:: EXERCISE DATA ::
——————————

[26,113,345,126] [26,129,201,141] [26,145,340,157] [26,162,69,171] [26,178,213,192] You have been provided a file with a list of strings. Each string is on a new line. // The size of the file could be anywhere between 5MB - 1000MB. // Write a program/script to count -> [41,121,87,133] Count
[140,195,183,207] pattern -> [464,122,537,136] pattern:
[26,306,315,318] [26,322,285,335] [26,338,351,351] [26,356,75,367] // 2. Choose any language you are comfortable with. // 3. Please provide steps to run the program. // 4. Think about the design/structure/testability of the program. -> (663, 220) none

——————————

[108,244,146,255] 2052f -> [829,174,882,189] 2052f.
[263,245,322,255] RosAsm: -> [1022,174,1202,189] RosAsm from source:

——————————

:: WHAT THIS TASK INVOLVES ::
Transcribe, exactly and without additions, the lines of the records above, beginning with the line that contains "[108,244,146,255] 2052f ->" and ending with the line that contains "[263,245,322,255] RosAsm: ->", both included.

:: WRITTEN RESPONSE ::
[108,244,146,255] 2052f -> [829,174,882,189] 2052f.
[263,245,322,255] RosAsm: -> [1022,174,1202,189] RosAsm from source:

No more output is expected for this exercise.